======== Excerpted records ========

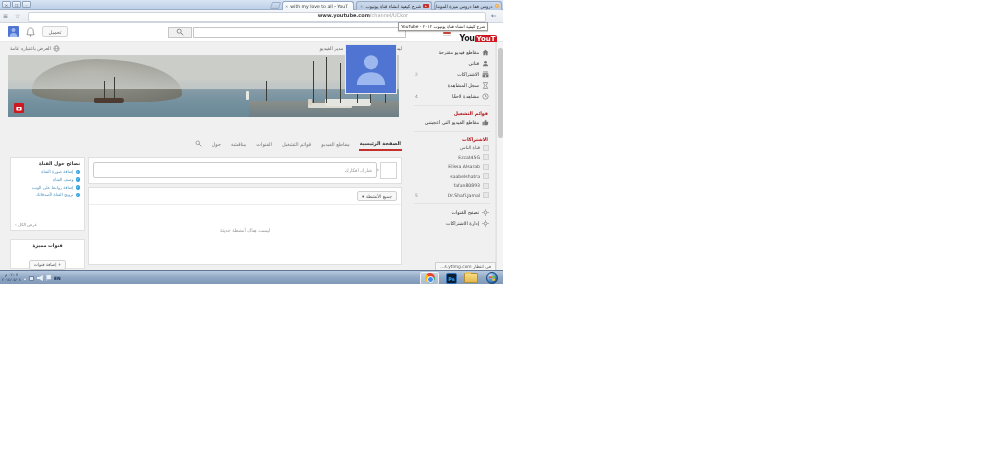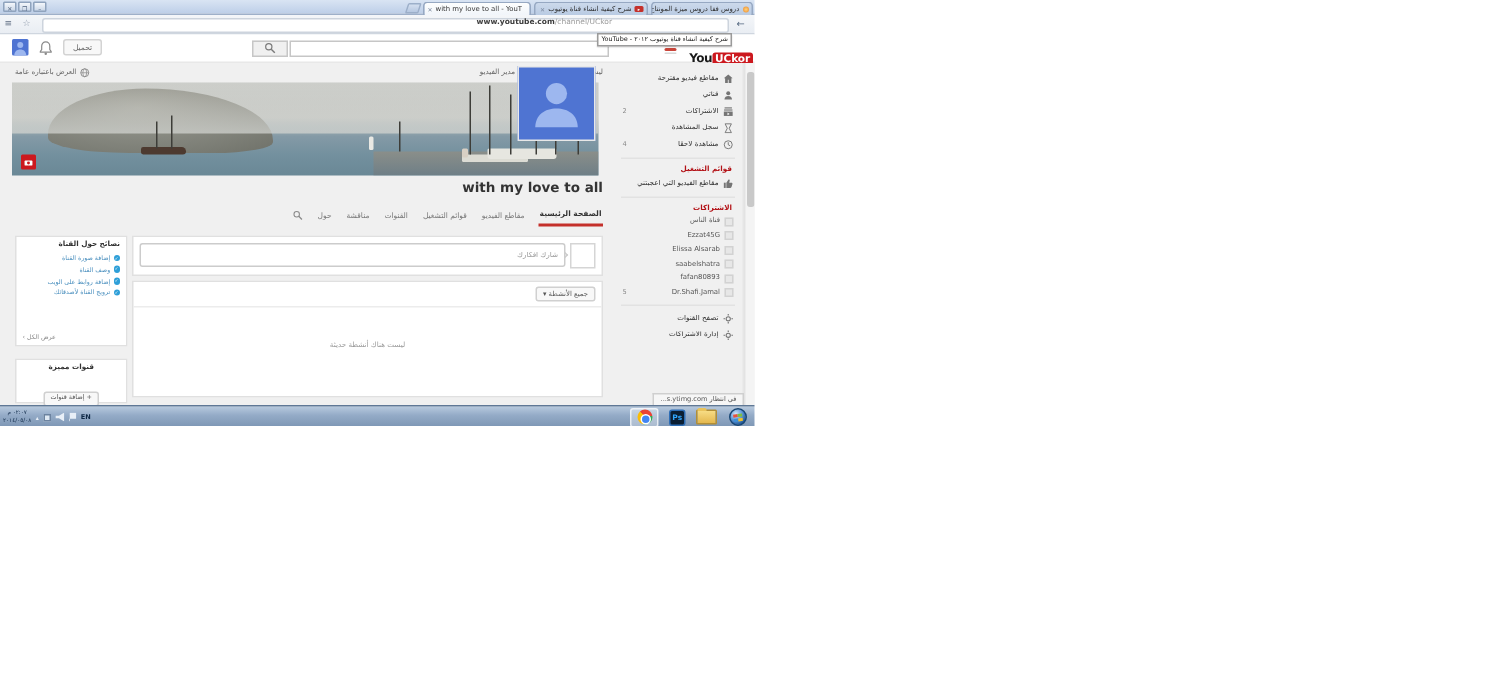--- a/index.html
+++ b/index.html
@@ -236,7 +236,7 @@
           <i></i>
         </div>
       <div class="logo">
-        <span class="region">SA</span><span class="you">You</span><span class="tube">UCkor</span>
+        <span class="region">SA</span><span class="you">You</span><span class="tube">YouT</span>
       </div>
     </div>
 

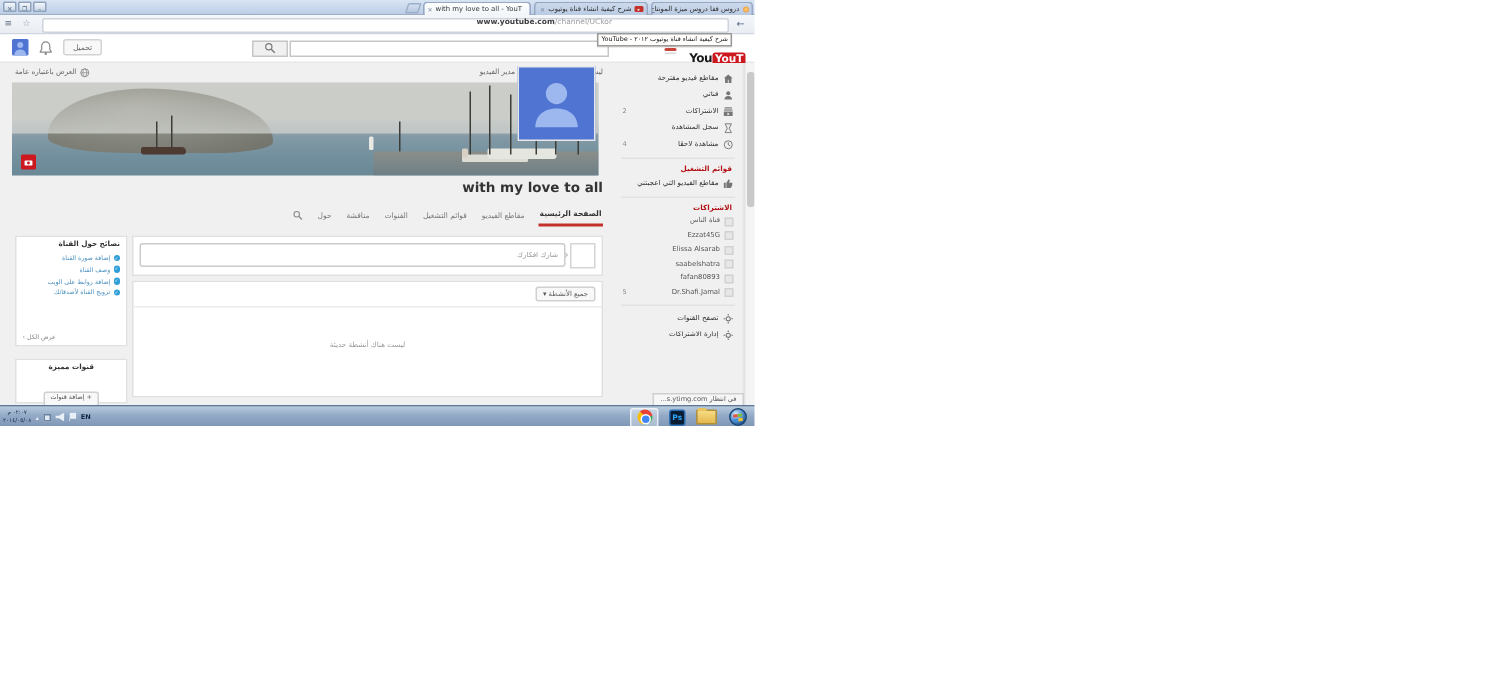--- a/index.html
+++ b/index.html
@@ -426,7 +426,6 @@
             </svg>
         </div>
 
-        <div class="ch-title">with my love to all</div>
 
         <div class="ch-tabs">
           <span class="t on">الصفحة الرئيسية</span>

========

◆ Problem to solve
Copy the listing exactly. No images belong in the copy.

◆ Result of the exercise
--- a/index.html
+++ b/index.html
@@ -236,7 +236,7 @@
           <i></i>
         </div>
       <div class="logo">
-        <span class="region">SA</span><span class="you">You</span><span class="tube">UCkor</span>
+        <span class="region">SA</span><span class="you">You</span><span class="tube">YouT</span>
       </div>
     </div>
 

--- a/index.html
+++ b/index.html
@@ -426,7 +426,6 @@
             </svg>
         </div>
 
-        <div class="ch-title">with my love to all</div>
 
         <div class="ch-tabs">
           <span class="t on">الصفحة الرئيسية</span>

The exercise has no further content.